It only took a few minutes to copy the four procs involved into a file and change the jumps as required.    So far it looks good, but more testing is needed.

Title: Re: Sorts in Masmlib
Post by: hutch-- on March 22, 2020, 11:51:37 AM
Jim,

I am still not sure what you are after, text sort = a-z - A-Z, the rest do not matter. If you have some special requirement, then design another sort or adapt one of the existing ones but a string sort works of the alphabet, not the whole range of ascii characters. The problem is you are trying to redefine what a string sort is supposed to do.
Title: Re: Sorts in Masmlib
Post by: jimg on March 22, 2020, 12:16:15 PM
Oh.  Okay then.  No problem.
Title: Re: Sorts in Masmlib
Post by: jj2007 on March 22, 2020, 02:27:01 PM
Is this the order that you consider correct?

QSort
input   output
10      1
1.      1.
3.      10
11      11
««««    1;
1       3.
1;      is
¬this   test
is      ««««
ÍËÊa    ¬this
test    ÍËÊa
Title: Re: Sorts in Masmlib
Post by: jimg on March 22, 2020, 04:04:04 PM
Yes, don't you?

Edit-

Here's what I did to the masmlib procs to get the "correct" results-
Title: Re: Sorts in Masmlib
Post by: jj2007 on March 22, 2020, 08:35:56 PM
Quote from: jimg on March 22, 2020, 04:04:04 PM
Yes, don't you?

Me too. QSort() (http://www.jj2007.eu/MasmBasicQuickReference.htm#Mb1175) uses this order, also in case-insensitive mode.

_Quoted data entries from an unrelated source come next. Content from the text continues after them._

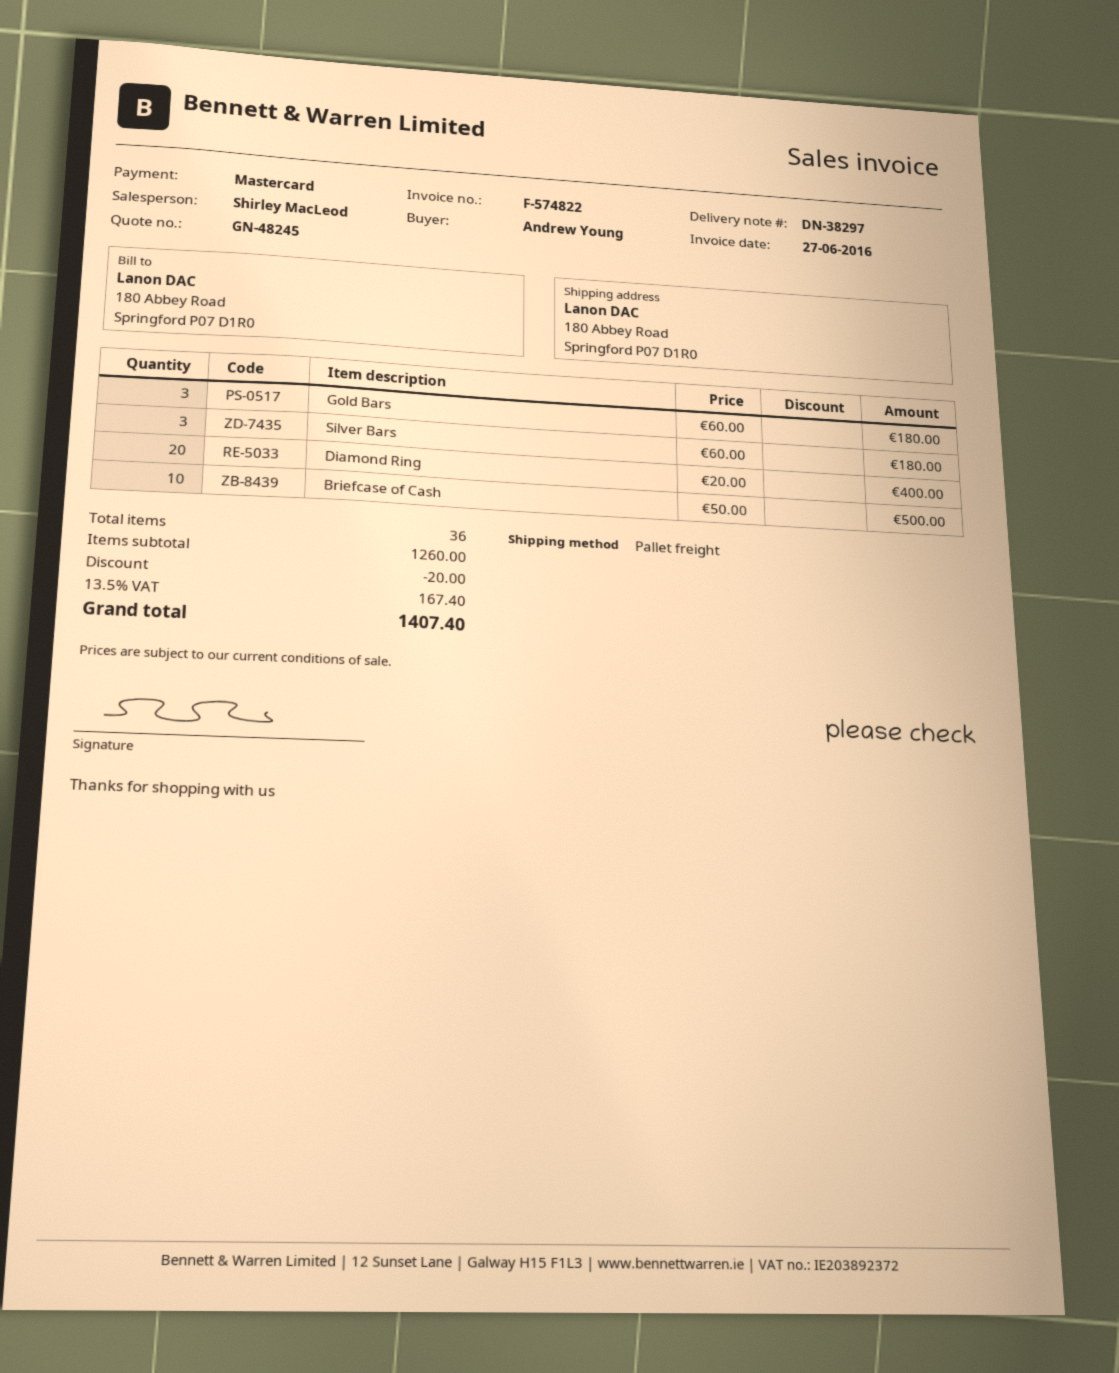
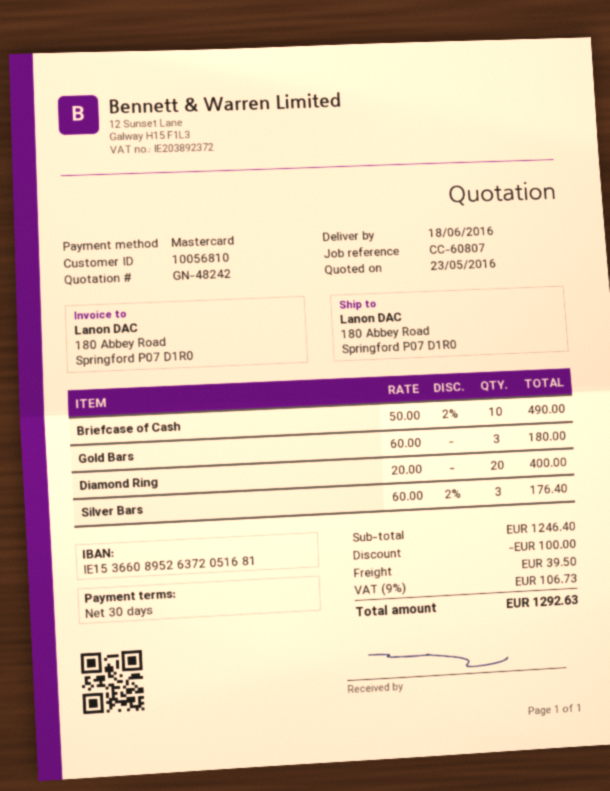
quote number: GN-48245 -> GN-48242
Silver Bars: 3 x 60.00 = 180.00 -> 3 x 60.00 - 2% = 176.40
Briefcase of Cash: 10 x 50.00 = 500.00 -> 10 x 50.00 - 2% = 490.00
subtotal: 1260.00 -> 1246.40
discount: 20.00 -> 100.00
shipping: none -> 39.50
tax: 13.5% = 167.40 -> 9% = 106.73
total: 1407.40 -> 1292.63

It becomes more complex with Utf8 text or Umlaute (äöü), of course:
1.1 motiviation
1.2 Sorting in Java
1. unbelievable point
1 Introduction
Adele
andere
Ändern
anders
ängstlich
zippy
zone


Apparently, Java can do that (https://medium.com/fme-developer-stories/how-to-sort-umlaute-in-java-correctly-13f3262f15a1). It's probably slow, because you need a lookup table to do that (QSort has one, but it's almost undocumented).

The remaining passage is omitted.